The Designer Routine

The following practical routine is intended to cover all the aspects of the designers' job. It should help the designer keep a systematic approach both in

  • Keeping documentation creation up to speed when the process moves quickly
  • Helping a derailed process get back on its feet

Our designer routine will use three sub-routines:

Stepwise Definition: Heavily inspired by DE's six steps[1]. Used to describe how we've understood the design (sub)problem at hand.
Input Definition: Used to shrink design space by narrowing the range of accepted inputs.
Concept Creation: Designing things that might be useful for whatever reason. Makes new paths through design space accessible.

These sub-routines recursively call each other, so the designers' systematic logging work will branch out according to how the process explores branches of the decision tree.

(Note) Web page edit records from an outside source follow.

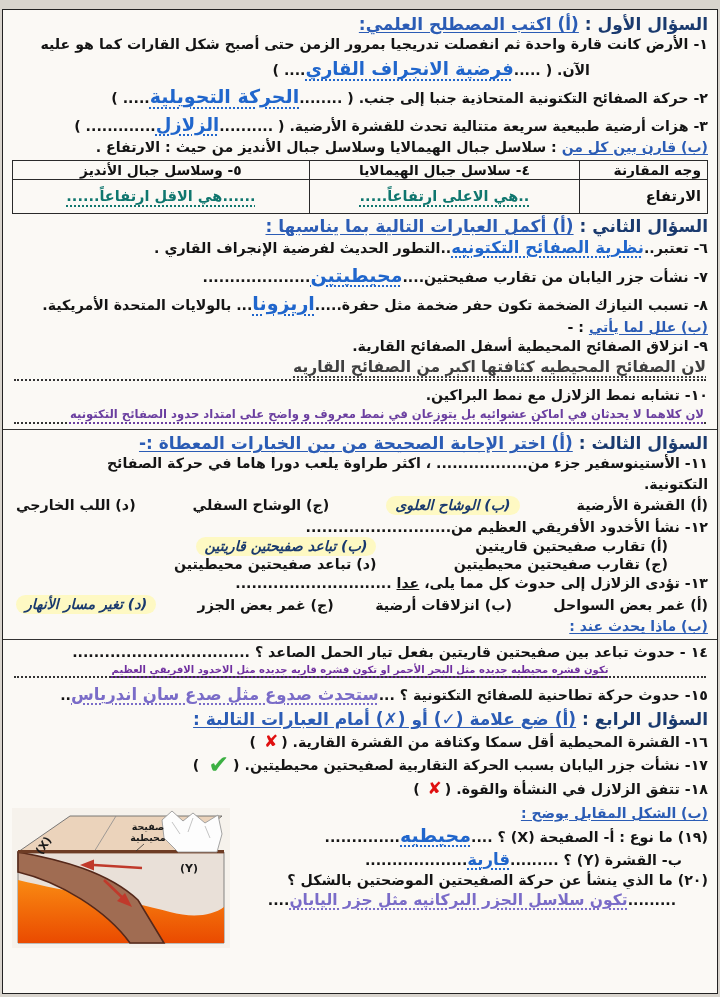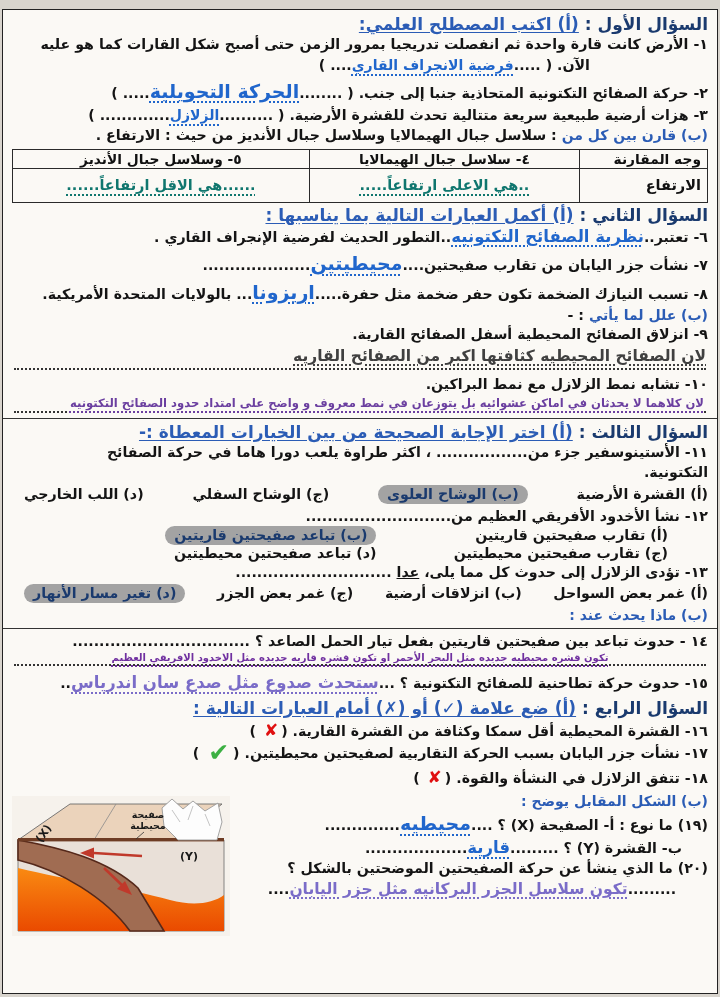--- a/index.html
+++ b/index.html
@@ -8,38 +8,38 @@
   .page { position:relative; width:720px; height:997px; background:#d8d4cd; overflow:hidden; margin:0 auto; }
   .sheet {
     position:absolute; top:9px; right:2px; left:2px; bottom:3px;
     background:#fbf9f5; border:1.6px solid #222; overflow:hidden;
     padding:2px 9px 0 9px;
   }
   .line { font-size:14.2px; line-height:1.5; font-weight:700; color:#141414; }
   .tight { line-height:1.35; }
   .sec-title { font-size:17px; font-weight:700; color:#1a3a6e; margin-top:2px; }
   .bluelink { color:#2b5cb5; text-decoration:underline; text-underline-offset:2px; }
-  .sublabel { font-size:14px; font-weight:700; color:#2b5cb5; text-underline-offset:2px; }
+  .sublabel { font-size:14px; font-weight:700; color:#2b5cb5; text-decoration:underline; text-underline-offset:2px; }
   .hand { color:#2066cc; font-weight:700; }
   .dotu { text-decoration:underline dotted 2px; text-underline-offset:4px; }
-  .ans-xl { font-size:14px; }
+  .ans-xl { font-size:18px; }
   .ans-lg { font-size:19px; }
   .ans-md { font-size:16.5px; }
   .indent150 { padding-right:118px; }
   .cmp-table { width:100%; border-collapse:collapse; margin:3px 0 2px; }
   .cmp-table th, .cmp-table td { border:1.4px solid #2a2a2a; font-weight:700; padding:1px 6px; }
   .cmp-table th { font-size:13.8px; color:#111; height:15px; text-align:center; }
   .cmp-table th.first { text-align:right; width:128px; }
   .cmp-table td { height:34px; font-size:14.5px; }
   .cmp-table td.first { text-align:right; color:#111; }
   .cmp-table td.anscell { text-align:center; color:#0f766e; }
   .opts-row { display:flex; justify-content:space-between; align-items:center; padding-left:4px; margin:2px 0 3px; }
-  .opt { font-size:14.2px; font-weight:700; color:#141414; white-space:nowrap;margin-left:8px; }
+  .opt { font-size:14.2px; font-weight:700; color:#141414; white-space:nowrap; }
   .opt-grid { display:grid; grid-template-columns:1fr 1.25fr; margin:1px 0 2px; padding-right:40px; }
-  .hl { background:#a3a3a3; border-radius:11px; padding:1px 9px 2px; color:#1a3a6e; }
+  .hl { background:#fef9c3; border-radius:11px; padding:1px 9px 2px; color:#1a3a6e;font-style:italic; }
   .ansline { border-bottom:2.2px dotted #333; margin:0 2px 5px; }
   .lavender { color:#404040; font-size:15.5px; text-align:right; padding-left:120px; }
   .smallpurple { color:#6b3fa0; font-size:11.6px; text-align:right; padding:2px 2px 1px; }
   .q14ans { color:#7030a0; font-size:10px; text-align:center; padding:1px 0; }
   .violet { color:#7a6cc8; }
   .xmark { color:#e01010; font-size:17px; padding:0 3px; }
   .check { color:#3cb043; font-size:25px; line-height:0; position:relative; top:3px; padding:0 4px; }
   .rule { border-top:1.6px solid #333; margin:3px -9px 3px; }
   .bottom-row { display:flex; gap:6px; margin-top:2px; }
   .bottom-text { flex:1; min-width:0; }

A design process is preferably started out by entering Stepwise Definition at the highest possible level of abstraction. If the process has already done progress in other directions, the designer should calm it down and describe what has already been done in terms of the sub-routine that is found to be most suitable. What direction to guide the process next is described in the sub-routine.

If sub-routines may be applied to modules and sub-modules recursively. That is, when a promising sub-design is found, we may allow the process to explore necessary sub-design and its sub-sub-designs.

When the search has to be rewinded, it is preferred to re-enter the decision tree and calling designer sub-routine in a best-first manner. That is, consider the log of several previously run sub-routines before resuming the design process, and take note of what branch is being continued on/explored.

Helping a Derailed or Halting Process

Try jumping out of Stepwise Definition and into Concept Creation whenever

  • Language gets too formal to think clearly
  • Design progress is so slow that we loose track

Designing unused concepts that can potentially be better defined and built upon later is fine.

Try jumping out of Concept Creation and run under-defined concepts through Stepwise Definition whenever

  • Concepts become too random/har to think and reason about
  • The design starts to fail tests

Making tests more specific and reviewing previous validations carefully can also be of help.

Stepwise Definition

1. Problem Analysis: Give the thing we're going to design a name and describe the types of input and output (a "signature" or "contract").
2. Purpose Statement: Reformulate eventual problem statements into a couple of sentences explaining the purpose of the thing we're designing.
3. Examples: Illustrate the purpose statement by listing some example usages of the soon-to-be designed thing. Serve as criteria of success and are used as tests later.
4. Sketches: Some basic shape and logic of the design is already given at this stage. Write it down.
5. Being creative: Put together parts in ways that will solve the problem. If there's need for further specification of input go to Input Decision. Identify new sub-modules and list them for later stepwise definition.
6. Testing: The creation of a test suite from examples ensuring small inputs work as expected.

Input Decision

  • List available choices (that we can think of and express, and in reasonable detail)
  • If list seems unfinished: Go into Concept Creation
  • Explicitly reason around what's known, what's unknown and general pros and cons related to all the different choices
  • Write down the decision to explore
  • Write down how this limits the design space
  • Unless design step is purely exploratory: Validate that limitations doesn't violate requirements in any obvious way.

Concept Creation

1. Dive into the space of potentially useful (for whatever reason) concepts.
2. Do basic validation that the concept should be completely definable/manufacturable. Actually defining/manufacturing it is recommended.
3. If concept shows a lot of promise, line up all things that can be considered a sub-module and define them with the Stepwise Definition procedure.
4. Review previous design process and re-enter it from where you estimate the best overall probability to arrive at a good design. The re-entrance is what makes the algorithm best-first.

References

[1]
  1. 1.0 1.1 FELLEISEN, Matthias. How to Design Programs: an introduction to programming and computing. MIT Press, 2001.